Speakers:Frank Marchese, Pace Digital Gallery, Julia Noordegraaf University of Amsterdam, Jason Rhody, Office of Digital Humanities, NEH. Moderator: Nick Monfort, MIT
Session was basically about how to present literature, art and whatever is or is not archived already – in such a way that it becomes archivable. There is always a need to archive and preserve.
- We have an opportunity to impact industry but there is no about an instability of our research platform and research objectives.
- Problems facing archiving and memory preservation would include for example what would a link look like in 100 years in an unstable environment?
- There is a difference between Britannica and Wikipedia in that there is the issue of authorship and attribution in the latter. It is fragments of different people’s ideas so who do you attribute an article to?
- In anything the former, a subject writes about an object. In the latter, however, many subjects write about an object and work their way through algorithms.
- We have to look into how algorithms mediate information – but also same happens in real domains not only in digital domains. How the tool mediates the information.
- There is a devaluation of knowledge and cultural memory. Knowledge is contentextualized information. It is theorized. It is in the use made of it. Memory is related to performance acts and actions. How do these platforms change our memories and culture? how is memory transformed in this changing culture?

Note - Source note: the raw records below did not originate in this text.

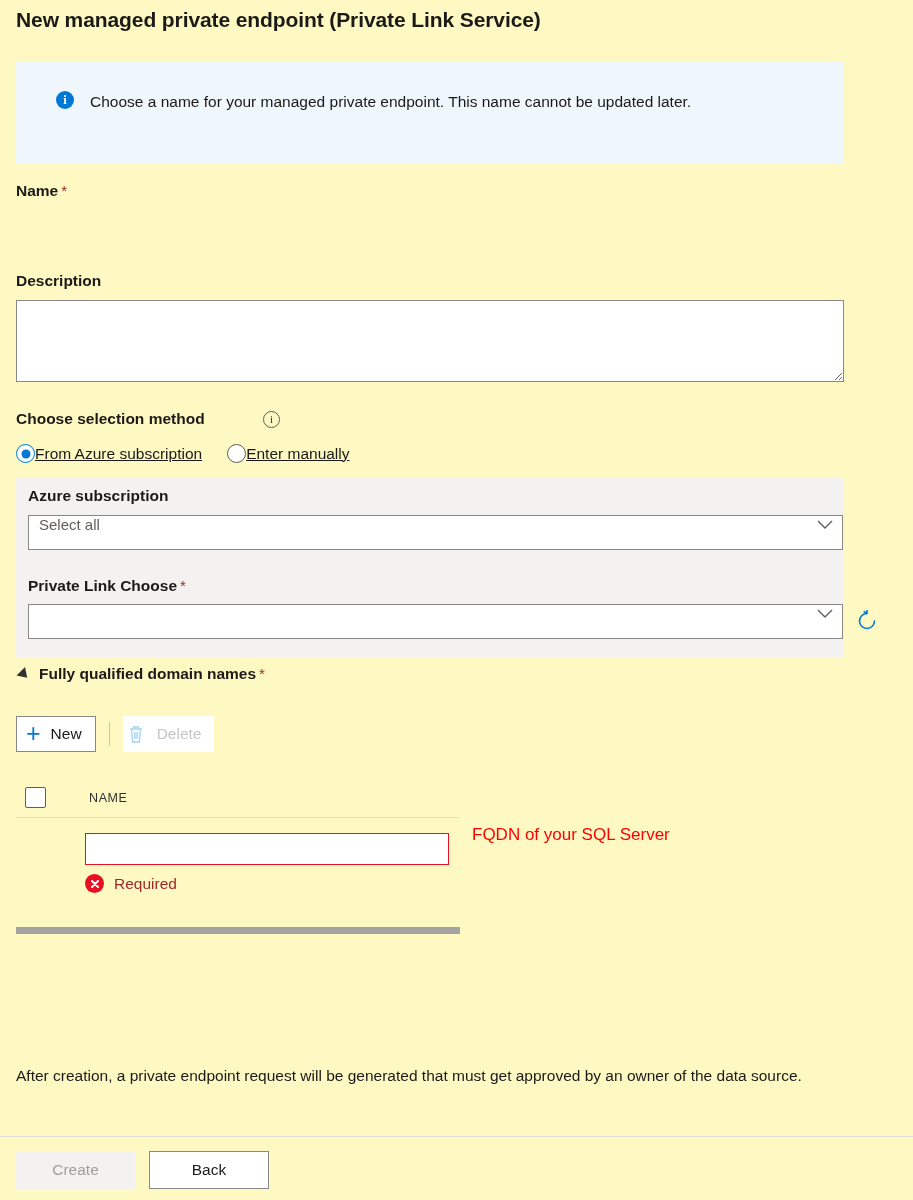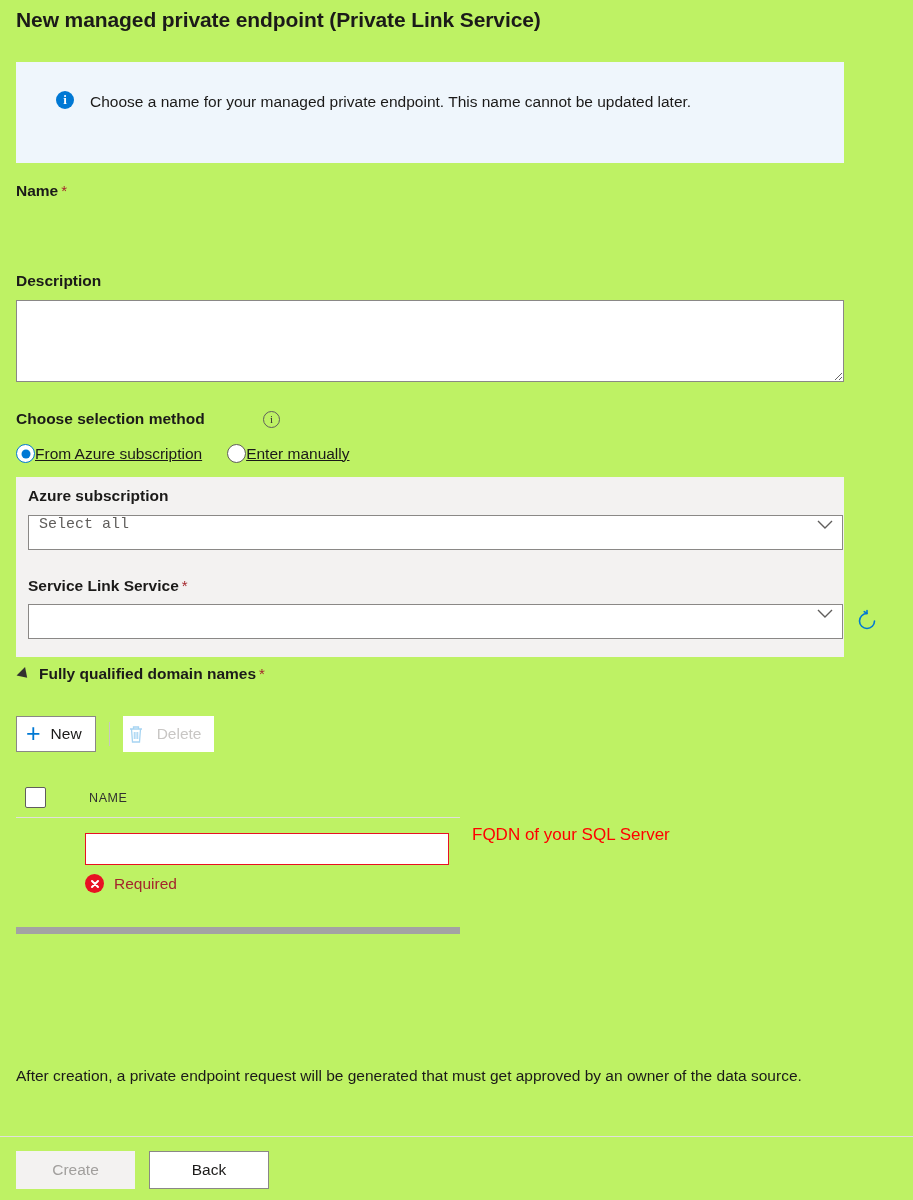"New managed private endpoint (Private" .page { background: #bef264 -> #fef9c3 }
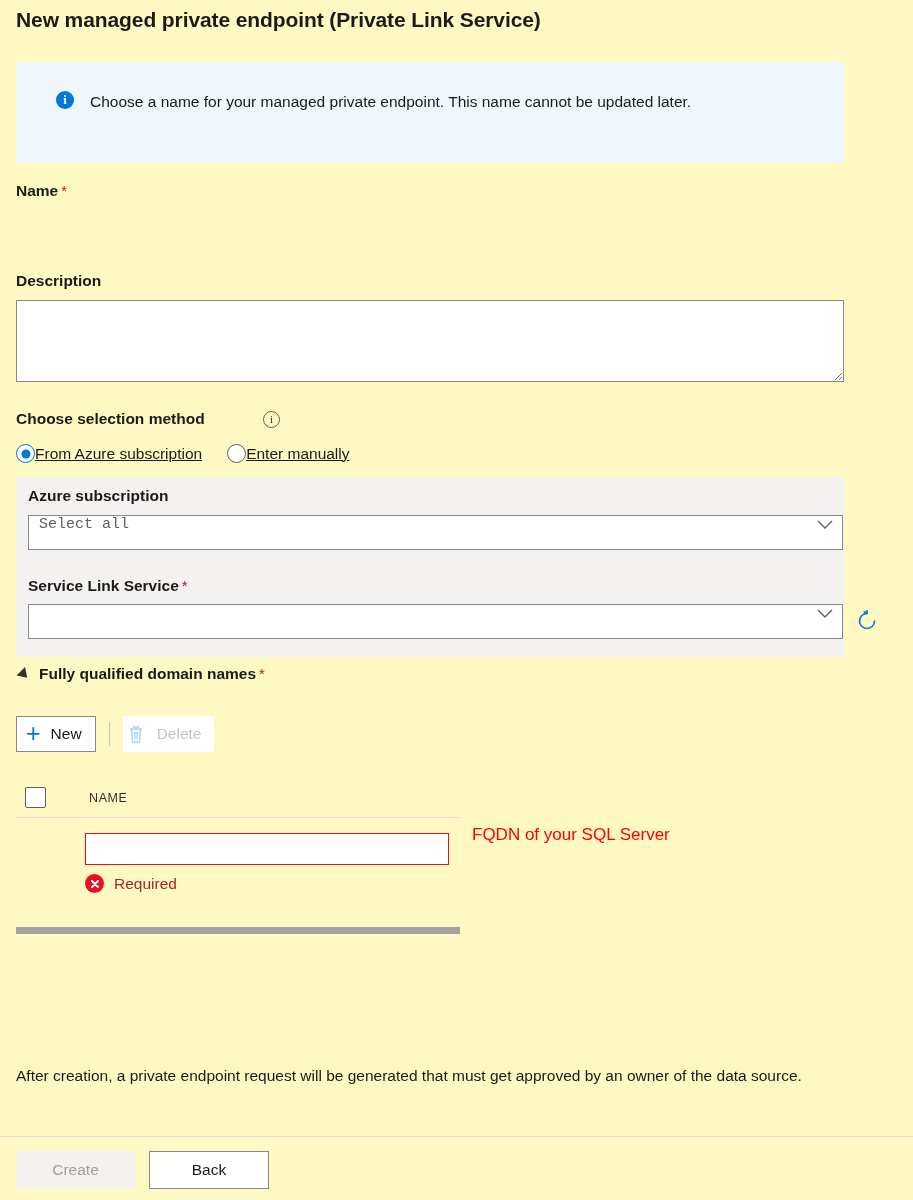"Select all" .combo { font-family: Liberation Mono, monospace -> none }
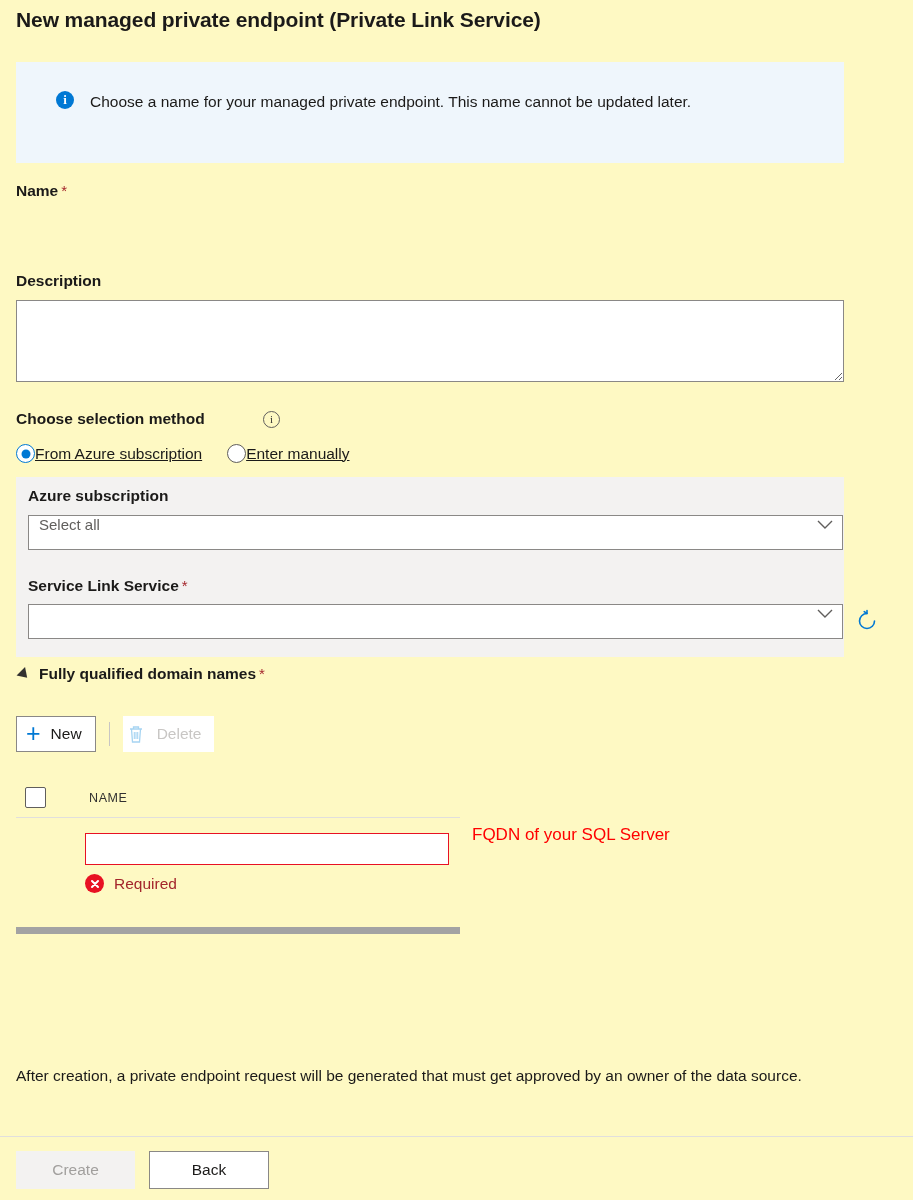"Service Link Service" span { text: Service Link Service -> Private Link Choose }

- Cultural memory is an act of perpetual writing. We have to learn how to capture data that we don’t yet value – that is the challenge for the future. We don’t know what data will be valuable in the future – so do we capture everything or do we become selective hence perhaps losing important date for the future? Do we capture everything and try and rely on a curator at some point in the future to dig out what is important and relevant to that time?
- One additional element: not only institutions, but people also are archiving on their own.